Libertés publiques au Niger
Cadre juridique des libertés
La Constitution de 2010 garantissait les libertés d'expression, de réunion, d'association et de manifestation. Sa suspension le 26 juillet 2023 a placé ces garanties sous le régime de la charte de refondation du 26 mars 2025, qui affirme le respect des droits fondamentaux tout en organisant un pouvoir de transition sans assemblée élue et sans partis politiques. Le Niger demeure partie aux principaux instruments internationaux relatifs aux droits humains, dont le Pacte international relatif aux droits civils et politiques.
Liberté de la presse
Reporters sans frontières classait le Niger au 120e rang sur 180 pays dans son classement mondial de 2026, contre le 83e rang en 2025, ce qui traduit une dégradation rapide. L'organisation relève le retrait, en janvier 2024, de l'agrément de la Maison de la presse, structure faîtière des associations de journalistes, et la modification en juin 2024 de la loi sur la cybercriminalité, qui a rétabli des peines d'emprisonnement pour diffamation et pour diffusion de données susceptibles de troubler l'ordre public par voie électronique. Le code de la presse de 2010 avait pourtant supprimé la prison pour les délits commis par voie de presse.
Médias et information
Plusieurs médias internationaux francophones ont été suspendus sur le territoire depuis 2023 et des journalistes ont fait l'objet d'arrestations, dont un correspondant de Deutsche Welle interpellé en janvier 2025 selon Reporters sans frontières. La presse privée subit par ailleurs une fragilité économique marquée, liée au recul des recettes publicitaires, au coût de l'impression et à la concurrence des réseaux sociaux. Les radios communautaires restent le principal vecteur d'information en milieu rural.
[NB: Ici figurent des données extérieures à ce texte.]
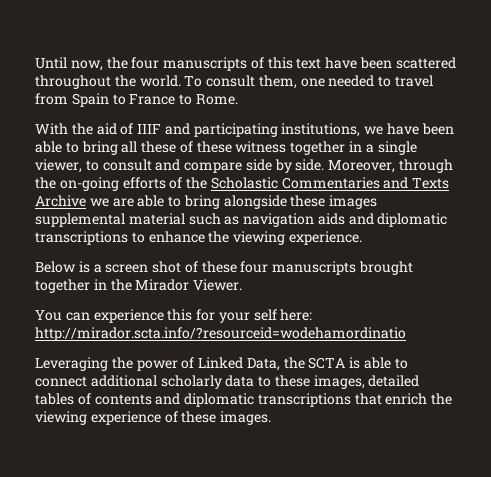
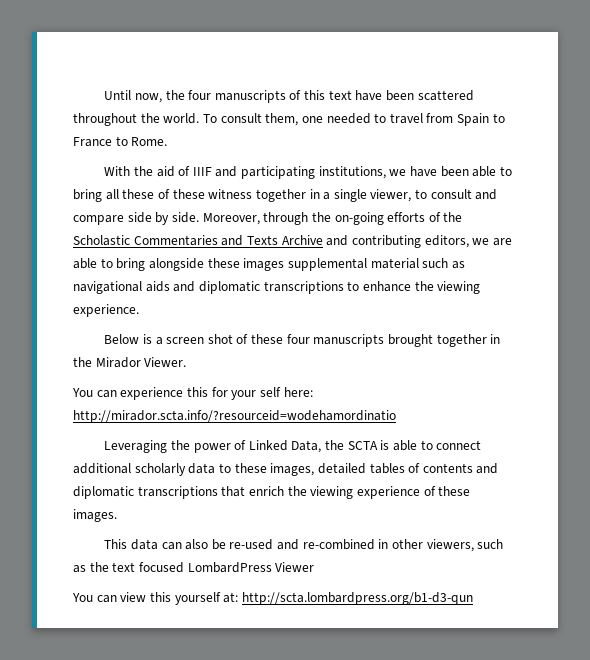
(86, 201) none -> [326,235,469,248] and contributing editors,
[243,213,315,227] navigation -> [73,281,142,294] navigational
(272, 418) none -> [104,539,504,552] [73,562,315,573] [72,592,473,605] // This data can also be re-used and re-combined in other viewers, such as the text focused LombardPress Viewer // You can view this yourself at: http://scta.lombardpress.org/b1-d3-qun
Rassemblements et société civile
Les manifestations publiques sont soumises à autorisation préalable et plusieurs rassemblements ont été interdits depuis 2023 pour des motifs d'ordre public. Des organisations de défense des droits humains, parmi lesquelles Amnesty International et Human Rights Watch, ont documenté des arrestations de responsables associatifs et d'anciens responsables politiques. Les organisations humanitaires signalent en parallèle des restrictions d'accès dans les zones sous état d'urgence, notamment à Tillabéri et à Diffa.